Нечто трудноуловимое отличало их от моих советских соотечественников. Удивляли спокойствие, сдержанная свобода их манер и отсутствие готовности дать отпор, столь характерной для советских людей.
– Кто вы, молодой человек? – спросил меня прихожанин преклонных лет со следами военной выправки и благожелательным, почти безмятежным выражением лица.
Было очевидно, что посторонние редко заглядывали в этот храм. Я коротко рассказал о себе.
– Очень хорошо, что вы пришли к Богу.
Интерес ко мне пропал. Прихожане заговорили о России, как вероятно говорили о ней все долгие годы эмиграции. А потом вышел старый священник, и зазвучали древние слова и распевы на старославянском, небесном языке русского православия.
Среди прочих достопримечательностей Словакии путеводитель описывал Дивенский замок на берегу Дуная.
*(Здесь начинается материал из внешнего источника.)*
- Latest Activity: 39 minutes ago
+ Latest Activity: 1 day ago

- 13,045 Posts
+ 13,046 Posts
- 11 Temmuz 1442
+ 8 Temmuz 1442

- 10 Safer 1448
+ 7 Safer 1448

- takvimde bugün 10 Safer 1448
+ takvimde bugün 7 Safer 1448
Я добрался до Девина на автобусе, но дорога к замку была перекрыта оградой с металлическими воротами. Тогда я направился к Дунаю и скоро упёрся в ряды колючей проволоки, протянутые вдоль высокого словацкого берега. Это была граница социалистического лагеря. Неизвестно откуда появился пограничник и потребовал документы. Забрав мой паспорт, он отошёл к ближайшему столбу и вынул из укреплённого на нём металлического ящика телефонную трубку. Из-за поворота дороги вышел второй пограничник, остановился неподалёку и внимательно наблюдал за мной.
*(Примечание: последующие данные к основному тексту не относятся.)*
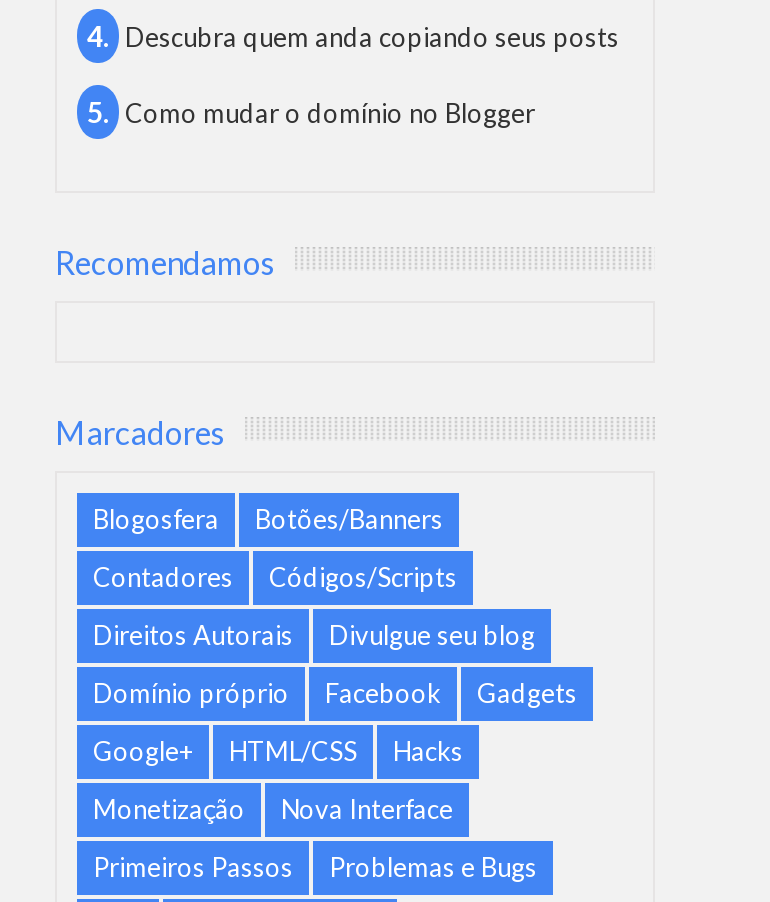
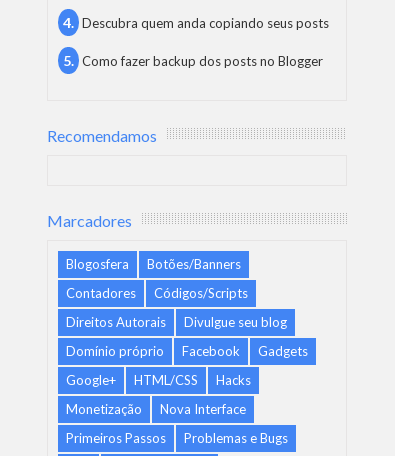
- Como mudar o domínio no Blogger
+ Como fazer backup dos posts no Blogger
Телефонные переговоры с невидимым начальством длились долго. Я разглядывал мир капитализма за Дунаем. Пологий австрийский берег был совсем рядом и никем не охранялся. Там среди полей стояли белые фермерские домики, пыхтя, ползал трактор. Наконец мне вернули паспорт и велели покинуть пограничную зону.
Когда я упомянул об этом случае словацким друзьям, мне сообщили что до войны из Братиславы в Вену ходил трамвай, и словаки ездили по воскресеньям в венскую оперу. Вспомнили о немецкой оккупации, о советском вторжении шестьдесят восьмого года, о танках на улицах, арестах и массовом бегстве на Запад через открытую австрийскую границу. В этих рассказах звучала благодарность русским солдатам за освобождение от немцев и негодование людей, вынуждаемых неодолимыми историческими обстоятельствами подчиняться чужим порядкам, обращенное через меня к России. И позже мне слышались те же обертоны в разговорах с немцами в Восточной Германии, придавленной советским социализмом.
За время, проведённое в Чехословакии, я успел полюбить Братиславу и зелёную аграрную Словакию, побывал в провинциальной Нитре и в чопорном Брно, в Моравии и Чехии. Я благодарен этой стране за первые прикосновения ностальгии, за приобщение к живой истории Европы, к духу католицизма и протестантства, соткавшим культуру Запада.
В Праге, в тысячелетнем сердце страны, на холме над мягким изгибом неспешной Влтавы, в окружении красных крыш Градчан и крепостных стен, вздымается тёмный утёс собора Святого Вита. Там живут и дышат средние века. Под арками возвышенных сводов спят коронованные изваяния на гробницах древних властителей края, облачённые в каменные латы и мантии. Мраморные мечи берегут их покой. И хочется верить, что так будет всегда.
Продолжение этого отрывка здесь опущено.